У каплички на траве разложили на холстине скудную еду слепой старик скрипач и девочка-поводырь.
Путешественники подошли к деду.
- Здравствуйте, отец!
- Слава Йсу!
- И ты, дивчинка, здравствуй! Как тебя зовут?
- Маричка, - несмело ответила девочка.
- Какое красивое имя! - сказал один из приехавших.
- Имя красное, да доля тяжкая, - откликнулся старик. - Внучка моя, отца с ненькой недород да голод доконали. Чех? - спросил он молодого человека.
- Да, отец, из Праги.
- А чего занесло в наши края? По голосу слышу, не из купцов-банкиров ты, из других...

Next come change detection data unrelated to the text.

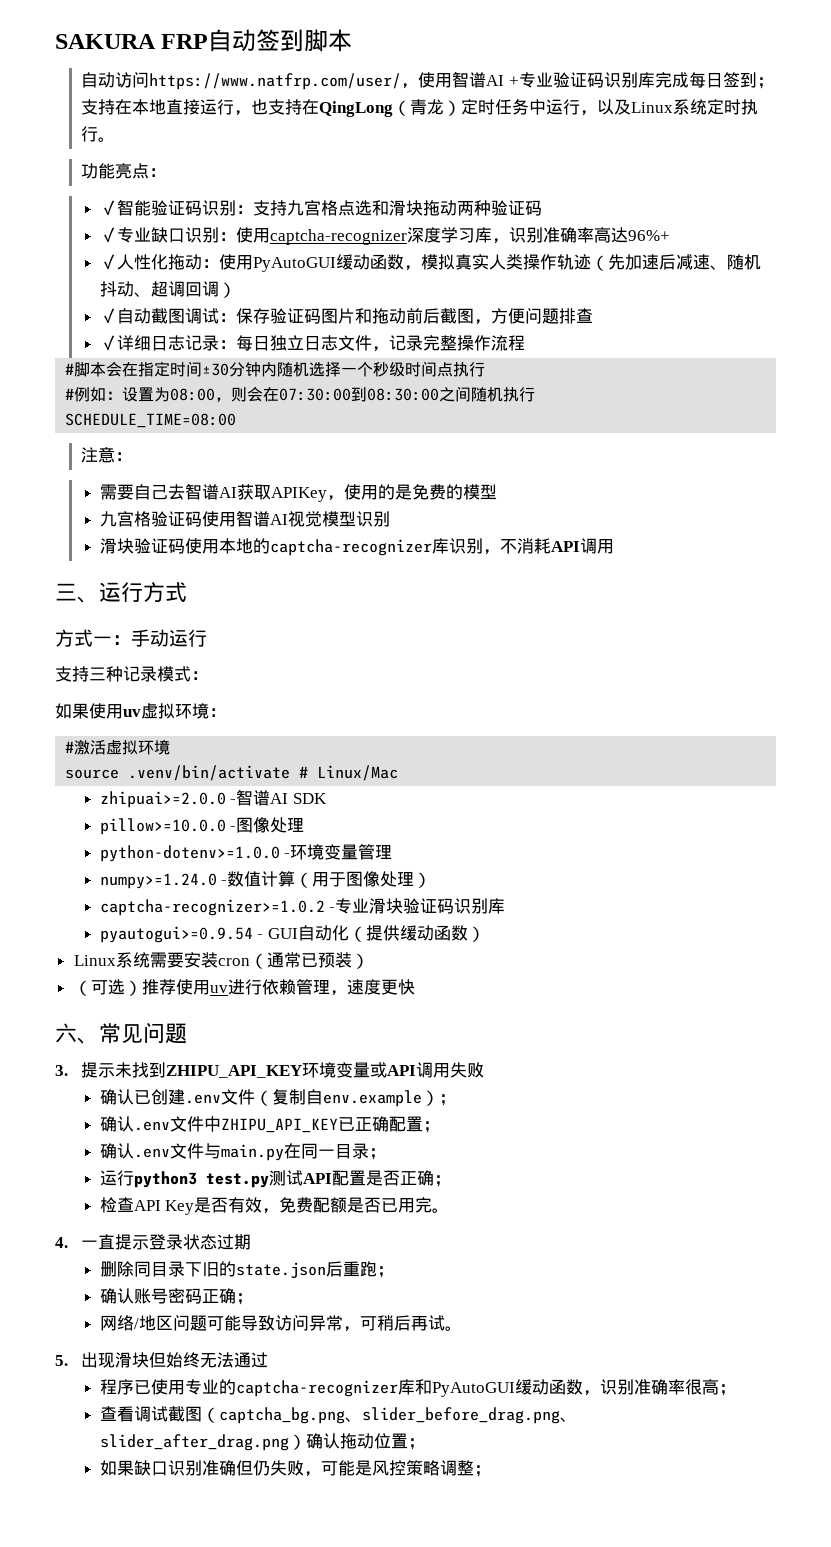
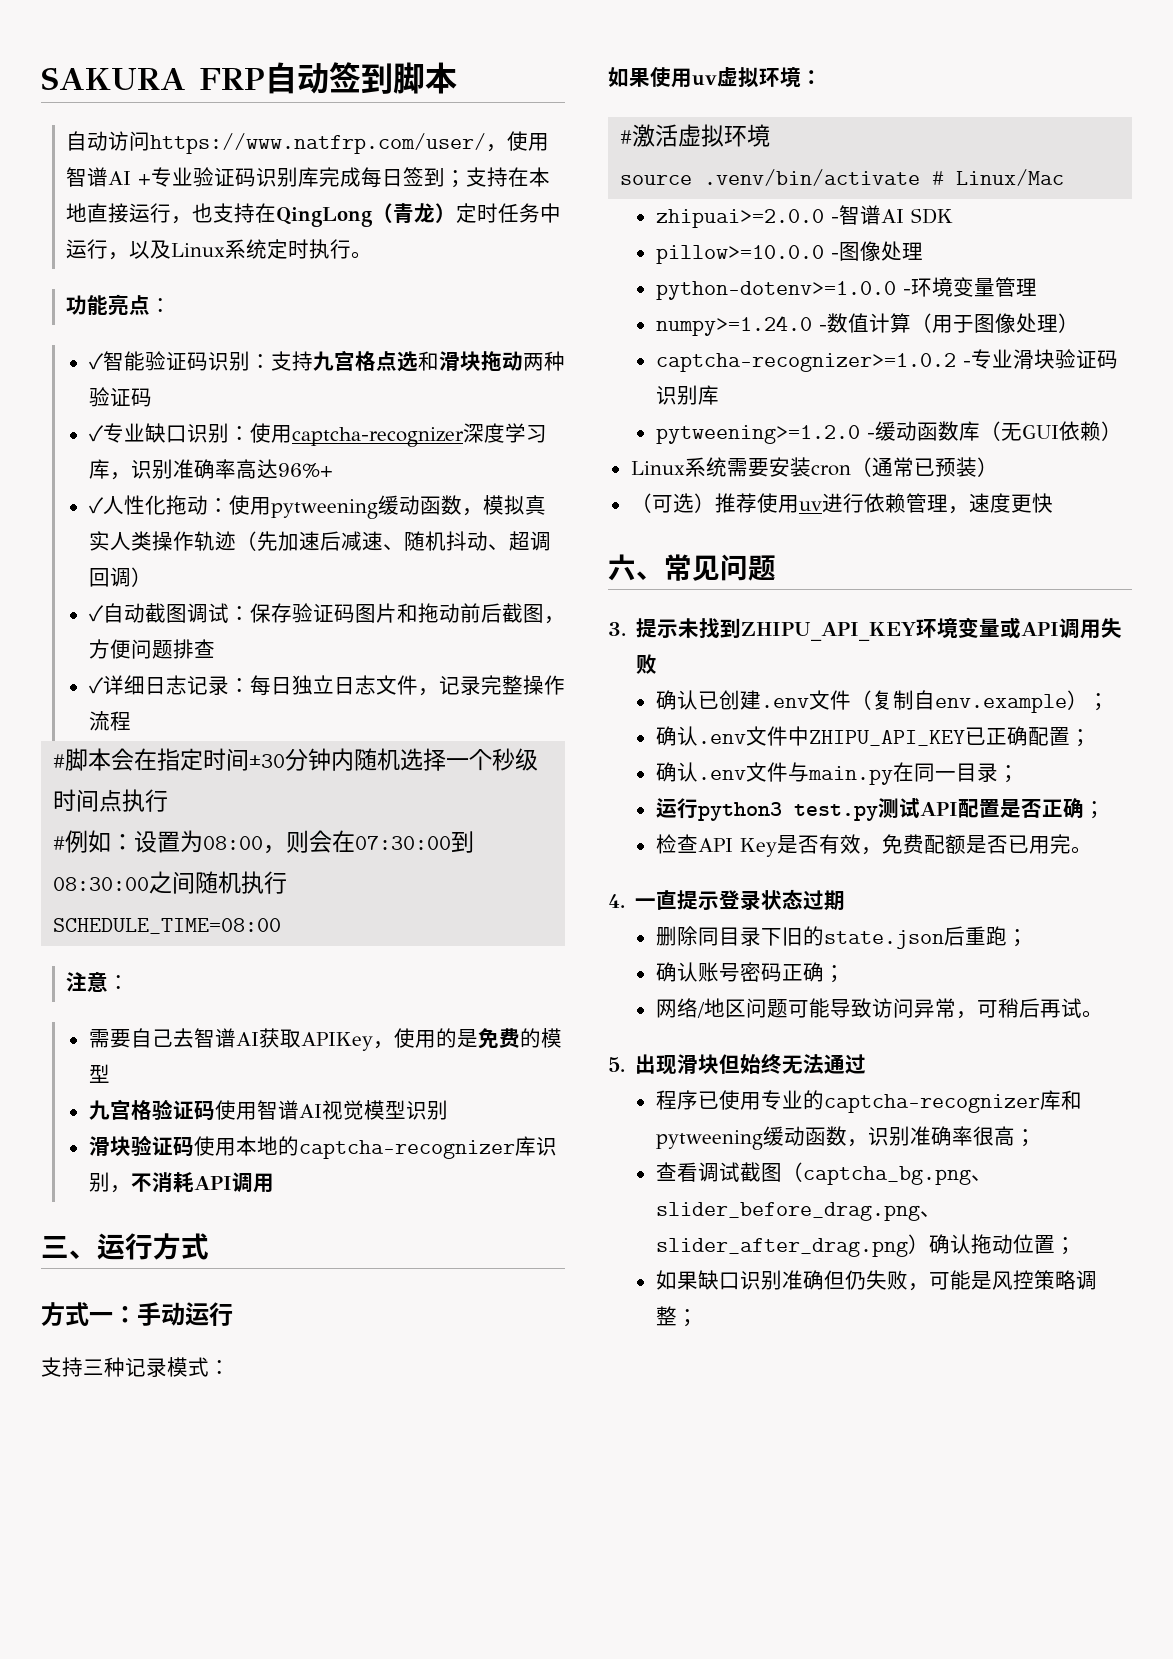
- ✓人性化拖动：使用PyAutoGUI缓动函数，模拟真实人类操作轨迹（先加速后减速、随机抖动、超调回调）
+ ✓人性化拖动：使用pytweening缓动函数，模拟真实人类操作轨迹（先加速后减速、随机抖动、超调回调）
- pyautogui>=0.9.54 - GUI自动化（提供缓动函数）
+ pytweening>=1.2.0 -缓动函数库（无GUI依赖）
- 程序已使用专业的captcha-recognizer库和PyAutoGUI缓动函数，识别准确率很高；
+ 程序已使用专业的captcha-recognizer库和pytweening缓动函数，识别准确率很高；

Незрячие глаза старика, казалось, видели собеседника, прощупывали его взглядом.
- К другу приехал... - ответил пражанин.
- Ко мне, - подтвердил невысокий, с резко очерченным лицом, быстрый, но несуетливый его спутник. - Я Олекса, из Ясияей...
Дед помолчал, взял скрипку в руки, тронул струну, поплыли в прозрачном воздухе печальные звуки.
- Жив твой отец, Олекса? - спросил он.
- Прощен будет, дедусь, - ответил Олекса так, как велит обычай.
- А старший брат, Василь? - снова спросил слепец.
- Знаете его?
- Помню, в восемнадцатом, когда Советы у нас ненадолго установились, он землей бедноту наделял.